Protocol Buffer Extensions

Add these message types to the unified bridge protocol:

// Variable dependency information
message VariableDependency {
    string from_variable_id = 1;
    string to_variable_id = 2;
    string dependency_type = 3;  // "data", "constraint", "optimization"
    map<string, google.protobuf.Any> metadata = 4;
}

// Batch variable operations
message BatchGetVariablesRequest {
    string session_id = 1;
    repeated string variable_ids = 2;
    bool include_metadata = 3;
    bool include_dependencies = 4;
}

message BatchSetVariablesRequest {
    string session_id = 1;
    map<string, google.protobuf.Any> variables = 2;
    map<string, VariableMetadata> metadata = 3;
    bool atomic = 4;  // All or nothing
}

// Optimization feedback
message OptimizationFeedback {
    string variable_id = 1;
    string optimization_id = 2;
    double metric_value = 3;
    map<string, double> gradients = 4;
    repeated string correlated_variables = 5;
    google.protobuf.Timestamp timestamp = 6;
}

// Access control
message VariableAccessRule {
    string variable_id = 1;
    repeated string allowed_sessions = 2;
    repeated string permissions = 3;  // "read", "write", "observe", "optimize"
    map<string, string> conditions = 4;
}

Performance Optimizations

Variable Update Coalescing

class UpdateCoalescer:
    """Coalesce high-frequency variable updates."""
    
    def __init__(self, max_delay_ms: int = 100, max_batch_size: int = 50):
        self._pending_updates: Dict[str, Any] = {}
        self._timers: Dict[str, asyncio.Task] = {}
        self._max_delay_ms = max_delay_ms
        self._max_batch_size = max_batch_size
        
    async def update_variable(self, var_id: str, value: Any):
        """Queue update for coalescing."""
        self._pending_updates[var_id] = value
        
        # Cancel existing timer
        if var_id in self._timers:
            self._timers[var_id].cancel()
        
        # Start new timer
        self._timers[var_id] = asyncio.create_task(
            self._flush_after_delay(var_id)
        )
        
        # Flush if batch is full
        if len(self._pending_updates) >= self._max_batch_size:
            await self._flush_all()
    
    async def _flush_after_delay(self, var_id: str):
        await asyncio.sleep(self._max_delay_ms / 1000)
        await self._flush_variable(var_id)

Conclusion

This addendum provides the missing implementation details for a production-ready variables system in the unified gRPC bridge.
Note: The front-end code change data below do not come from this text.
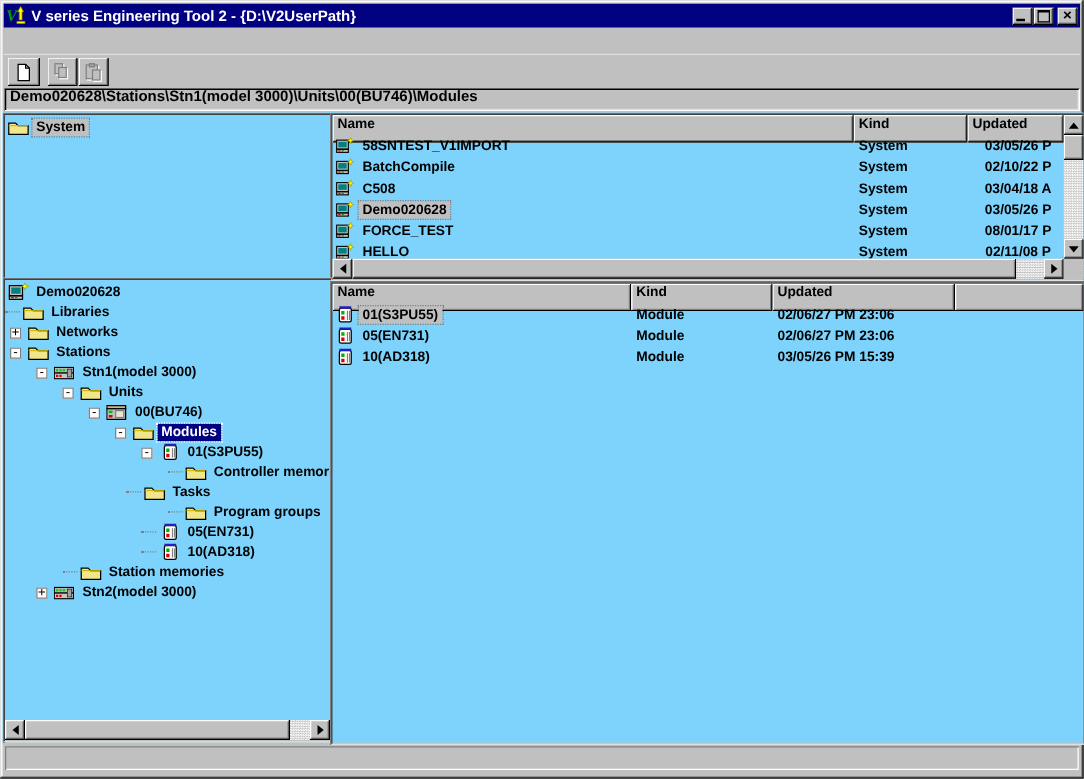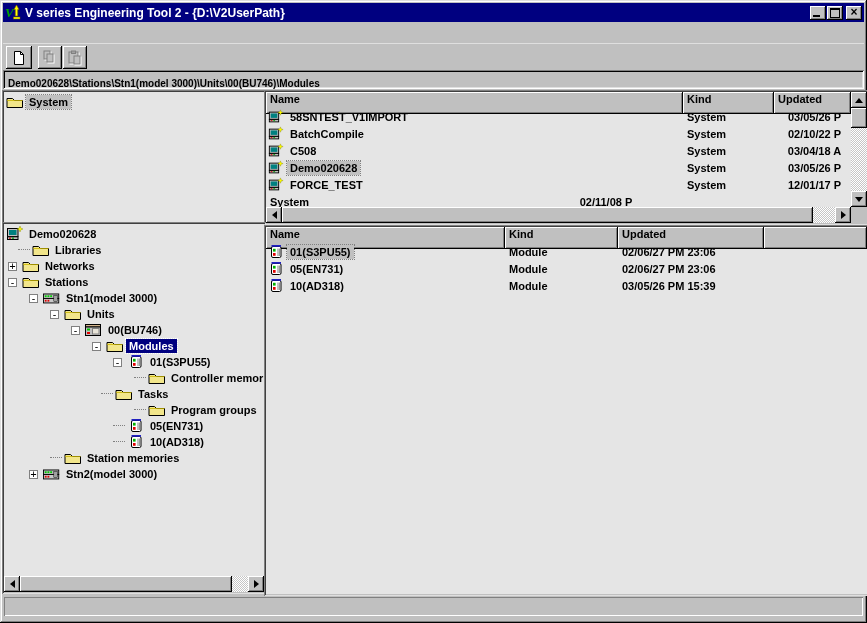--- a/index.html
+++ b/index.html
@@ -27,23 +27,23 @@
   
   .toolbar{position:absolute;left:3px;top:43px;right:3px;height:26px;border-top:1px solid #dfdfdf;}
   .tool-btn{position:absolute;top:2px;width:26px;height:23px;background:#c0c0c0;border:0;padding:0;
     box-shadow: inset -1px -1px 0 #000, inset 1px 1px 0 #fff, inset -2px -2px 0 #808080;
     display:flex;align-items:center;justify-content:center;}
   .tool-btn svg{width:16px;height:16px;}
   .b1{left:3px;} .b2{left:35px;width:24px;} .b3{left:60px;width:24px;}
   
   .pathbar{position:absolute;left:3px;top:70px;right:3px;height:19px;background:#c0c0c0;
     box-shadow: inset 1px 1px 0 #808080, inset -1px -1px 0 #fff, inset 2px 2px 0 #000, inset -2px -2px 0 #dfdfdf;
-    display:flex;align-items:flex-end;padding-left:5px;font-size:10px;white-space:nowrap;}
-  
-  .panel{position:absolute;background:#e5e5e5;
+    display:flex;align-items:flex-start;padding-left:5px;font-size:12px;white-space:nowrap;}
+  
+  .panel{position:absolute;background:#7dd3fc;
     box-shadow: inset 1px 1px 0 #808080, inset -1px -1px 0 #dfdfdf, inset 2px 2px 0 #404040, inset -2px -2px 0 #c0c0c0;}
   .p-sys{left:2px;top:90px;width:260px;height:128px;padding:4px;}
   .p-toplist{left:264px;top:90px;width:601px;height:131px;padding:2px;}
   .p-tree{left:2px;top:222px;width:260px;height:368px;padding:2px;}
   .p-botlist{left:264px;top:225px;width:601px;height:367px;padding:2px;}
   
   .lv-main{display:flex;height:100%;}
   .lv-content{flex:1;display:flex;flex-direction:column;min-width:0;}
   .lv-hdr{display:flex;height:16px;flex:0 0 16px;}
   .hdr{background:#c0c0c0;box-shadow: inset -1px -1px 0 #000, inset 1px 1px 0 #fff, inset -2px -2px 0 #808080;
@@ -262,23 +262,29 @@
             <div class="cell cu1">03/05/26 P</div>
           </div>
           <div class="lv-row">
             <div class="cell c-name cn1">
                 <svg>
                   <use href="#s-system"></use>
                 </svg>
                 <span class="lbl">FORCE_TEST</span>
               </div>
             <div class="cell ck1">System</div>
-            <div class="cell cu1">12/01/17 P</div>
-          </div>
-          <div class="lv-row">
+            <div class="cell cu1">08/01/17 P</div>
+          </div>
+          <div class="lv-row">
+            <div class="cell c-name cn1">
+                <svg>
+                  <use href="#s-system"></use>
+                </svg>
+                <span class="lbl">HELLO</span>
+              </div>
             <div class="cell ck1">System</div>
             <div class="cell cu1">02/11/08 P</div>
           </div>
         </div>
         <div class="sb sb-h">
           <div class="sb-btn">
               <div class="tri-l"></div>
             </div>
           <div class="sb-track">
               <div class="sb-thumb h-thumb"></div>
@@ -305,21 +311,21 @@
 
   <div class="panel p-tree">
     <div class="tree-wrap">
       <div class="tree-rows">
         <div class="t-row" style="padding-left:2px">
           <svg>
               <use href="#s-system"></use>
             </svg>
           <span class="t-lbl">Demo020628</span>
         </div>
-        <div class="t-row" style="padding-left:14px">
+        <div class="t-row" style="padding-left:0">
           <span class="stub"></span>
           <svg>
               <use href="#s-folder"></use>
             </svg>
           <span class="t-lbl">Libraries</span>
         </div>
         <div class="t-row" style="padding-left:4px">
           <span class="tbox">+</span>
           <svg>
               <use href="#s-folder"></use>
The additions focus on:

  1. Robustness: Observer lifecycle management, dependency tracking, and conflict resolution
  2. Performance: Advanced caching, batch operations, and update coalescing
  3. Security: Fine-grained access control and audit logging
  4. Integration: Seamless DSPy optimizer integration and analytics
  5. Extensibility: Support for complex types and custom extensions

These enhancements ensure the variables feature can handle complex optimization workflows, multi-user environments, and production-scale deployments while maintaining the elegant design of the unified bridge.